# Goal of the exercise
Copy exactly the stretch of data below from the line with "8598 | Value: 276.90 -> 279.60" through the line with "parzen_ecoc_agg | std: 0.0002 -> 0.0000", including both of those lines.

# Excerpted data
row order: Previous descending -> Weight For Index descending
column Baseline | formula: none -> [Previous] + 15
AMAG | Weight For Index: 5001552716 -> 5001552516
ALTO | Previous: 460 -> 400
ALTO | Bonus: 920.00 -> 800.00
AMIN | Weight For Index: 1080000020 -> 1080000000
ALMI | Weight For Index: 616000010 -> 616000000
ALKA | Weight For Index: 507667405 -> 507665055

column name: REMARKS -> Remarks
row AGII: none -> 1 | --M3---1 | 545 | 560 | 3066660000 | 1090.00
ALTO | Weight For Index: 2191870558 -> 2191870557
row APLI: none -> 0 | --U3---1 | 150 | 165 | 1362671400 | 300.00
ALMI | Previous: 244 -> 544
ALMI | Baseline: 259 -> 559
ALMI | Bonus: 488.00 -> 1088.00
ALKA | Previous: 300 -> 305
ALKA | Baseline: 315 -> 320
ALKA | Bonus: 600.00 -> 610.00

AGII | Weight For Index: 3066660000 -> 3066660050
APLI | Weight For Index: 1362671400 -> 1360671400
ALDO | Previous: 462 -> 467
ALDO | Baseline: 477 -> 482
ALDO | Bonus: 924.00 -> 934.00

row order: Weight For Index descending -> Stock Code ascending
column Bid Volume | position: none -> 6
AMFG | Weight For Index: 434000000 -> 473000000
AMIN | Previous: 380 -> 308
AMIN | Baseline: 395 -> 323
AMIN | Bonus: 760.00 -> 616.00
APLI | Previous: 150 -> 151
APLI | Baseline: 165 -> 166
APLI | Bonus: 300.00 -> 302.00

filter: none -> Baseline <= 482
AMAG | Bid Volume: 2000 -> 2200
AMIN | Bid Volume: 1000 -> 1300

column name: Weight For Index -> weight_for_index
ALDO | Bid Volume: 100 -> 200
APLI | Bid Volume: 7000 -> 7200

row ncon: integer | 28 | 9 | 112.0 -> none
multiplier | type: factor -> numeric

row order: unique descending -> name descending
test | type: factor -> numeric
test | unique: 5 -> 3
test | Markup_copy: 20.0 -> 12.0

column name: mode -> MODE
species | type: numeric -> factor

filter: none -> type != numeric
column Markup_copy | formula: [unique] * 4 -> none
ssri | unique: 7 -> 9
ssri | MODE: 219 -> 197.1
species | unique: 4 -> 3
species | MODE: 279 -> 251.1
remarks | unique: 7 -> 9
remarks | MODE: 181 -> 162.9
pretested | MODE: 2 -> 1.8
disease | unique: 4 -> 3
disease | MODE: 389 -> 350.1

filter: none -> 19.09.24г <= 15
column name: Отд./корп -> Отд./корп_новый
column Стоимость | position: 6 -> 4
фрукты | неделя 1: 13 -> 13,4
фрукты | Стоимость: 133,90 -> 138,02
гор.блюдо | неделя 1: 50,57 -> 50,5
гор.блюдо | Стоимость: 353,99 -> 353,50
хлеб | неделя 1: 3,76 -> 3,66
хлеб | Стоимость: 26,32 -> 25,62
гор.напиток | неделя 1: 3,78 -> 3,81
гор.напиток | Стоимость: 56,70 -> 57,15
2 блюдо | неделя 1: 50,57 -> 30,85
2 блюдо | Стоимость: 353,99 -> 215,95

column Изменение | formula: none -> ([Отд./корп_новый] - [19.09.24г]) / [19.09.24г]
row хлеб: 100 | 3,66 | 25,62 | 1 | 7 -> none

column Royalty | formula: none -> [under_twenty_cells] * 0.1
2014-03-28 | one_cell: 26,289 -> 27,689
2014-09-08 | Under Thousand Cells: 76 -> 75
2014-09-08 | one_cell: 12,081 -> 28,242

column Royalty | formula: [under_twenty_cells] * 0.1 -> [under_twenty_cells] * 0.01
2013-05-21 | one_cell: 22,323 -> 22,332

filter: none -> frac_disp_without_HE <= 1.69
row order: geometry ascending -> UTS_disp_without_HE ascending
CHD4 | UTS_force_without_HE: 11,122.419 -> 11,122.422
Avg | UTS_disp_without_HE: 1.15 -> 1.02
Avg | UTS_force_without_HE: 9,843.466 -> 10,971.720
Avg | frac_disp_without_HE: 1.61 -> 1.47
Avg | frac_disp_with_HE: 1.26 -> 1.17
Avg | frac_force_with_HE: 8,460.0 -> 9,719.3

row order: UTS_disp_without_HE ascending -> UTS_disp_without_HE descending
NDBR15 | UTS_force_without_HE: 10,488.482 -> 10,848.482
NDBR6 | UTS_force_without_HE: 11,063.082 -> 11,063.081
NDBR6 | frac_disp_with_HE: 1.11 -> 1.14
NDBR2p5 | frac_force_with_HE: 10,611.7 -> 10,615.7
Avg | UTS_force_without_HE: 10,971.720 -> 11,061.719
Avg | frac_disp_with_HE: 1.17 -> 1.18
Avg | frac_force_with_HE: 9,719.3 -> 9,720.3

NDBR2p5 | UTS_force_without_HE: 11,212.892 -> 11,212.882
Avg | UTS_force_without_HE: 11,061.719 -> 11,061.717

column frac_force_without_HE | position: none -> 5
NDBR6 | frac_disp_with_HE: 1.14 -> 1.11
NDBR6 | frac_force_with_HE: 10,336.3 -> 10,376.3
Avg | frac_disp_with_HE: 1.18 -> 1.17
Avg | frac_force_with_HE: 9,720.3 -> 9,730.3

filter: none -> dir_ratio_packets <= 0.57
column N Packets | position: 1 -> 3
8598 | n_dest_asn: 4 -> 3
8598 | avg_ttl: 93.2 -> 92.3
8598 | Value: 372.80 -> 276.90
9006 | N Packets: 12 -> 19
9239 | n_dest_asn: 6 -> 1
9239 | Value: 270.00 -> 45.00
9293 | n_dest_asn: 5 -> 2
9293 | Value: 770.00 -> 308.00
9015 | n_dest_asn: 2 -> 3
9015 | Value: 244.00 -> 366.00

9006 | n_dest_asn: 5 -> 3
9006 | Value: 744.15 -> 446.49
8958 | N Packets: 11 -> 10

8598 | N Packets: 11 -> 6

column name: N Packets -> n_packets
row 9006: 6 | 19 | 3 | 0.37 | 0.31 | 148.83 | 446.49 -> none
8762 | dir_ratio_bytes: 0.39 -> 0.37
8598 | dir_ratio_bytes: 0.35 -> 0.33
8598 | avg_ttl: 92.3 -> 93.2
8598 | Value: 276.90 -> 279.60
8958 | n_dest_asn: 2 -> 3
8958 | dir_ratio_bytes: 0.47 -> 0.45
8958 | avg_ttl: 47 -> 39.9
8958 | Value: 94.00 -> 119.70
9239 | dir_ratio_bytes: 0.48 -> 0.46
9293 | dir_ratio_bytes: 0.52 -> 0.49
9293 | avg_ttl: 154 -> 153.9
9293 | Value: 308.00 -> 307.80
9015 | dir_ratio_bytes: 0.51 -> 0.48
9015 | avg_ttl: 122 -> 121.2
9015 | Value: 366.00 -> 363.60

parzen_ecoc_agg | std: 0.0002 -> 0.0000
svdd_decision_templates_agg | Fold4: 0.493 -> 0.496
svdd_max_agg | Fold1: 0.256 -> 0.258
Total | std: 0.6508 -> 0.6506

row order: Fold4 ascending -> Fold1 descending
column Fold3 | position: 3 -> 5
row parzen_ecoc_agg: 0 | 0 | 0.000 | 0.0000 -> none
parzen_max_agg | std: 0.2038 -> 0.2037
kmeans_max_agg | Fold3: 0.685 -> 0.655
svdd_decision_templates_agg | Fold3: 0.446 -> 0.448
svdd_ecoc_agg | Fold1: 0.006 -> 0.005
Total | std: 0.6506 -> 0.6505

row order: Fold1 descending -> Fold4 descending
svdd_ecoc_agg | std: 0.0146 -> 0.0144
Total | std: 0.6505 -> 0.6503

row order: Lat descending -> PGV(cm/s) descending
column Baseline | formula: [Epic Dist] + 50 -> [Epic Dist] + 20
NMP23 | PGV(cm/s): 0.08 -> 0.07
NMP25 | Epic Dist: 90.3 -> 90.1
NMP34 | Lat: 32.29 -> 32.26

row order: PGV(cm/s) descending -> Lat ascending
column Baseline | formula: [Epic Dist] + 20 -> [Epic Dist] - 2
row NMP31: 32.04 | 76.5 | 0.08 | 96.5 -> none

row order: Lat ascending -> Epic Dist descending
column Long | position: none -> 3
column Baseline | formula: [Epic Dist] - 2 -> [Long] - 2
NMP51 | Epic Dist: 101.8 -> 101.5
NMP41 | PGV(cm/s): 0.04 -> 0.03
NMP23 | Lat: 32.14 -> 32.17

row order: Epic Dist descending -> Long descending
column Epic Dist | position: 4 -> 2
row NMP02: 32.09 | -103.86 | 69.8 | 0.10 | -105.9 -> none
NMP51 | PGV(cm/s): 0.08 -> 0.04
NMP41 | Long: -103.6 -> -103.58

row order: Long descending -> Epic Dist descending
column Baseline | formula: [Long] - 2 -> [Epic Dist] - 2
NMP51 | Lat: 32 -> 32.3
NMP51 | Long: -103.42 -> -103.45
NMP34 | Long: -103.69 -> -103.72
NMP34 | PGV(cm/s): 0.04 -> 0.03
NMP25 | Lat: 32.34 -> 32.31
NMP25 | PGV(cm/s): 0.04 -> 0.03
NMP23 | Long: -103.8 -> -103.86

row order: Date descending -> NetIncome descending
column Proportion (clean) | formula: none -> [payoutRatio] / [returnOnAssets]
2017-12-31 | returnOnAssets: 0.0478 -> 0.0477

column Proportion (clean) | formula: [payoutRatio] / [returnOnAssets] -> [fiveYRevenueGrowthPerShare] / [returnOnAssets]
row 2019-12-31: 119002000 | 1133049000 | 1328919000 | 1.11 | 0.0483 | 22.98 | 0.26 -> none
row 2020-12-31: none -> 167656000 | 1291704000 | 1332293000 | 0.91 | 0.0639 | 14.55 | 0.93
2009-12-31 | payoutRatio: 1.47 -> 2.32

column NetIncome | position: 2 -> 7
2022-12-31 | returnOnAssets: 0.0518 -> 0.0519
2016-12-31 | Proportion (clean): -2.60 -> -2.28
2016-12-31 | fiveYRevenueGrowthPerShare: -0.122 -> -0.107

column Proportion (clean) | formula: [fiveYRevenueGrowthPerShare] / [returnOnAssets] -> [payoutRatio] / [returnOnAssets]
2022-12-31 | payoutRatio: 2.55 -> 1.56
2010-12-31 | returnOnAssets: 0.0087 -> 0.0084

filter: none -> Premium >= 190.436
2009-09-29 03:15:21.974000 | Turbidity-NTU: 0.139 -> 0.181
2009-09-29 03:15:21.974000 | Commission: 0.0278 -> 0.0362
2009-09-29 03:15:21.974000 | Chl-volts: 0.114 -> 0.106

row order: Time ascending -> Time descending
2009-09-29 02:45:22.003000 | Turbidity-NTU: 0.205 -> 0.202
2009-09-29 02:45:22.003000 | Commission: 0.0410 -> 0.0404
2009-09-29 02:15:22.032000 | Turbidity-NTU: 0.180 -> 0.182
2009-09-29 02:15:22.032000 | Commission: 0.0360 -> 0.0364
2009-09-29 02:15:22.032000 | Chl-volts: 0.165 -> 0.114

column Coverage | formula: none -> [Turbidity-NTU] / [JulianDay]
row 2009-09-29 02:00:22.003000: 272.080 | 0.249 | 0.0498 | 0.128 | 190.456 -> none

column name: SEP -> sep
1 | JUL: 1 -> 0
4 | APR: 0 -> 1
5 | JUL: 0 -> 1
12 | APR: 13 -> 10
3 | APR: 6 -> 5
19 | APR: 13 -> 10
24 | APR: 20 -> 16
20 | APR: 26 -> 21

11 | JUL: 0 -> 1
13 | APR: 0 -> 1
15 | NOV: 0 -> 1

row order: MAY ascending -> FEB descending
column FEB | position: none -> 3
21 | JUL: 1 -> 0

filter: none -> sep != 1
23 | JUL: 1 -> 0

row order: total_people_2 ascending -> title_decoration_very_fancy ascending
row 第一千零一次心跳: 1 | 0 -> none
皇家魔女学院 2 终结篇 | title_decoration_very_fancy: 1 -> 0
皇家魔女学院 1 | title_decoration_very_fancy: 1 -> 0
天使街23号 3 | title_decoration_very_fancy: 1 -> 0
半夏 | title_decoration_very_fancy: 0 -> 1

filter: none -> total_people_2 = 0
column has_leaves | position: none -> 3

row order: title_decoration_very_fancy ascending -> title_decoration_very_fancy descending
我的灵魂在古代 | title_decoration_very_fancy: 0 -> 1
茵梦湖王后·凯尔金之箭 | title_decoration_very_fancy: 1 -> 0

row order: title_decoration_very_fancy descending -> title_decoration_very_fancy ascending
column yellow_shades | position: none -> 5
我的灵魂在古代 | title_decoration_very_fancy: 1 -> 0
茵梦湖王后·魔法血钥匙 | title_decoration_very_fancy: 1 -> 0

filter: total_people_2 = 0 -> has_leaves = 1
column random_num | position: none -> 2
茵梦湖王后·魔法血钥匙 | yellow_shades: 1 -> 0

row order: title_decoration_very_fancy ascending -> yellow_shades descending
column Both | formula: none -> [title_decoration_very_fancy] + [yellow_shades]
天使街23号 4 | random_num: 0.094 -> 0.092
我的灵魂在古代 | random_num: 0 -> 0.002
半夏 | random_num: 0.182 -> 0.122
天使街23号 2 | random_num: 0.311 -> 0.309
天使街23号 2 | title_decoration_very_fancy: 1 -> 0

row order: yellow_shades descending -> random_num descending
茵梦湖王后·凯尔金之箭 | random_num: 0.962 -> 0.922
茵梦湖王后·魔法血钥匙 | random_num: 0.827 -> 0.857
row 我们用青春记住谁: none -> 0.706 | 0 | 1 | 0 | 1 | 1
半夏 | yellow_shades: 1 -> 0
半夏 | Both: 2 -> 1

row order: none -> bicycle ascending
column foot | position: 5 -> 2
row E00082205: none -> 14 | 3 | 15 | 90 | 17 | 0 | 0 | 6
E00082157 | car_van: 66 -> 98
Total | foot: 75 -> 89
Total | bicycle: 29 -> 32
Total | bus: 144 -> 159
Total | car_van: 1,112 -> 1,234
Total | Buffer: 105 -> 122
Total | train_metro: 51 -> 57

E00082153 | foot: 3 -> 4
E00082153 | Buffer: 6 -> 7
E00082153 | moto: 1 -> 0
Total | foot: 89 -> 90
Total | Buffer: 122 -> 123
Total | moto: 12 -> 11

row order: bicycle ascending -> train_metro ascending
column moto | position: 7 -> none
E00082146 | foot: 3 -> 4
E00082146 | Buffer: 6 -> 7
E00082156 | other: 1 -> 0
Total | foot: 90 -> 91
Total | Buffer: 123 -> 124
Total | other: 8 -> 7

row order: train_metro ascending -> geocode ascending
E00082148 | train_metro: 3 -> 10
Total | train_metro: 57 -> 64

# Written solution
8598 | Value: 276.90 -> 279.60
8958 | n_dest_asn: 2 -> 3
8958 | dir_ratio_bytes: 0.47 -> 0.45
8958 | avg_ttl: 47 -> 39.9
8958 | Value: 94.00 -> 119.70
9239 | dir_ratio_bytes: 0.48 -> 0.46
9293 | dir_ratio_bytes: 0.52 -> 0.49
9293 | avg_ttl: 154 -> 153.9
9293 | Value: 308.00 -> 307.80
9015 | dir_ratio_bytes: 0.51 -> 0.48
9015 | avg_ttl: 122 -> 121.2
9015 | Value: 366.00 -> 363.60

parzen_ecoc_agg | std: 0.0002 -> 0.0000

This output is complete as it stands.